Alpha thalassaemia major or Hb Bart’s hydrops fetalis syndrome will present as hydropic features during early pregnancy. Without intra-uterine transfusion, the fetus will suffer from severe anaemia from early gestation, and most of the affected fetuses result in stillbirth. If the affected baby is born prematurely and the intrauterine hypoxia is not severe, the newborn baby may survive for a short period of life. However most of these babies still die from multi-organ failure soon after birth. There are few reports of Hb Bart’s syndrome being long term survivors but most of them had received intra-uterine transfusion. Hb Bart’s hydrops fetalis syndrome happens when both couples carry the α0 mutation, i.e. deletion of both alpha 1 and 2 genes on the same chromosome. When the fetus inherits the mutated alleles from both parents, the baby will have all the 4 genes deleted and result in alpha thalassaemia major. African descendants rarely have the α0 mutation, more commonly having α+ mutation, i.e. only one alpha gene is mutated or deleted on the chromosome. Beta thalassaemia major will not be associated with hydrops fetalis syndrome because the beta globin chain is not the predominant globin during the intrauterine period. Termination of pregnancy is one of the preferred option for diagnosed Hb Bart’s hydrops fetalis syndrome because this can prevent the stillbirth or early neonatal death of the affected fetus, and also prevent the maternal complications related to the hydropic syndrome.

• 22.
  

  a) F b) F c) T d) T e) T

Hb Bart’s hydrops fetalis syndrome is due to loss or mutation of all the four alpha genes.

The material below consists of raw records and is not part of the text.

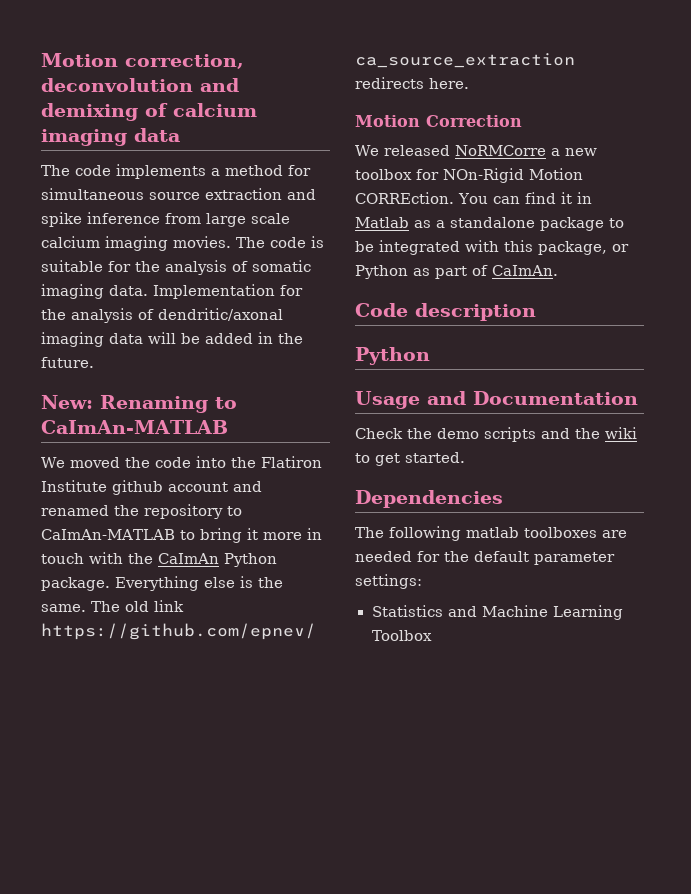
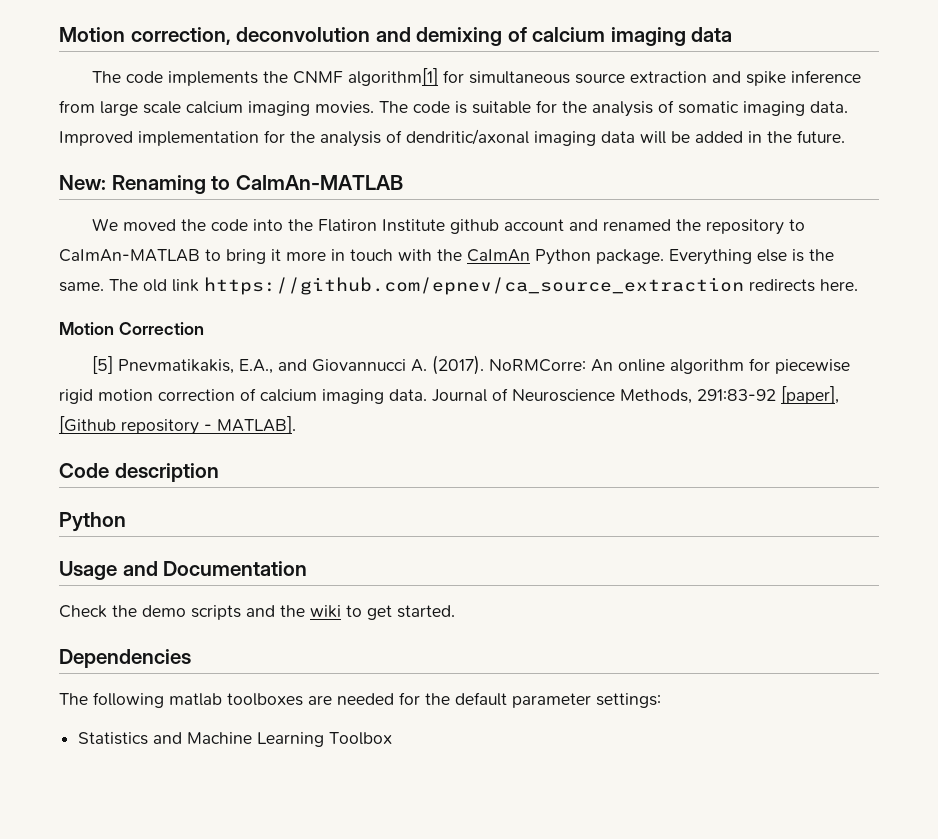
[211,165,283,176] a method -> [262,68,438,86] the CNMF algorithm[1]
[153,284,275,299] Implementation -> [59,131,259,146] Improved implementation
[355,145,597,156] [355,168,583,183] [355,192,592,204] [355,217,624,231] [355,240,629,255] [355,265,558,279] We released NoRMCorre a new toolbox for NOn-Rigid Motion CORREction. You can find it in Matlab as a standalone package to be integrated with this package, or Python as part of CaImAn. -> [91,355,850,375] [59,386,839,404] [59,416,296,435] [5] Pnevmatikakis, E.A., and Giovannucci A. (2017). NoRMCorre: An online algorithm for piecewise rigid motion correction of calcium imaging data. Journal of Neuroscience Methods, 291:83-92 [paper], [Github repository - MATLAB].

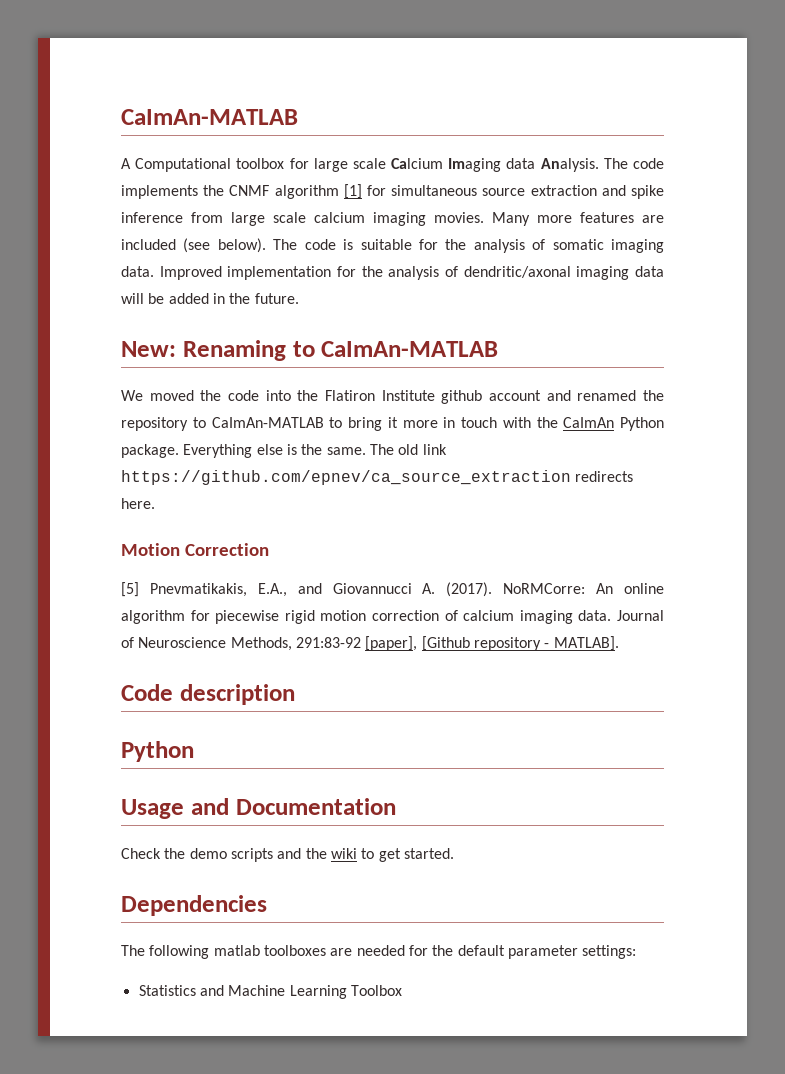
[59,27,733,46] Motion correction, deconvolution and demixing of calcium imaging data // -> [121,109,298,125] [121,158,599,172] CaImAn-MATLAB // A Computational toolbox for large scale Calcium Imaging data Analysis.
[347,68,438,86] algorithm[1] -> [274,184,362,199] algorithm [1]
(374, 107) none -> [492,212,664,226] [121,238,266,253] Many more features are included (see below).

Hb H Disease is having 3 out of 4 genes mutated or deleted, thus the fetus only inherits one or two abnormal alpha genes from the mother. The father is beta thalassaemia trait and does not carry the alpha thalassaemia mutation, thus the fetus will only have maximum of two alpha genes affected in this setting. Hb Bart’s Disease should not happen. As above, the fetus will not have the possibility of 3 alpha genes affected, thus Hb H Disease will not happen as well. The fetus will be either an alpha thalassaemia trait carrier (α ⁰ or α ⁺ ), double alpha and beta thalassaemia trait which does not have a severe thalassaemia phenotype. Thus there is no chance of having a severe thalassaemia genotype leading to transfusion dependence after birth. There is thus no need to perform prenatal diagnosis on the fetus as the clinical phenotype is normal.

• 23.
  

  a) F b) T c) F d) F e) T

Hb E carriers have a mild thalassaemia phenotype and the Hb level is usually normal. There is no significant pregnancy complication. Her husband is of Greek origin and has a higher chance of having beta thalassaemia trait. For couple with Hb E and beta thalassaemia carriage, there is one in four chance that the fetus may have Hb E-beta thalassaemia. Hb E-beta thalassaemia may have variable degree of anaemia, from moderately severe to a severe phenotype, and some may even be transfusion dependent. Antenatal diagnosis of the thalassaemia status of the fetus will provide the couples with the necessary information on the management of the pregnancy.

Hb E is common in South East Asia and rare in the Mediterranean region. Thus the chance of having homozygous Hb E disease is unlikely. HB E-beta thalassaemia is a form of non-transfusion dependent thalassaemia with moderately severe anaemia. However some patients may later develop deteriorating course and become transfusion dependent.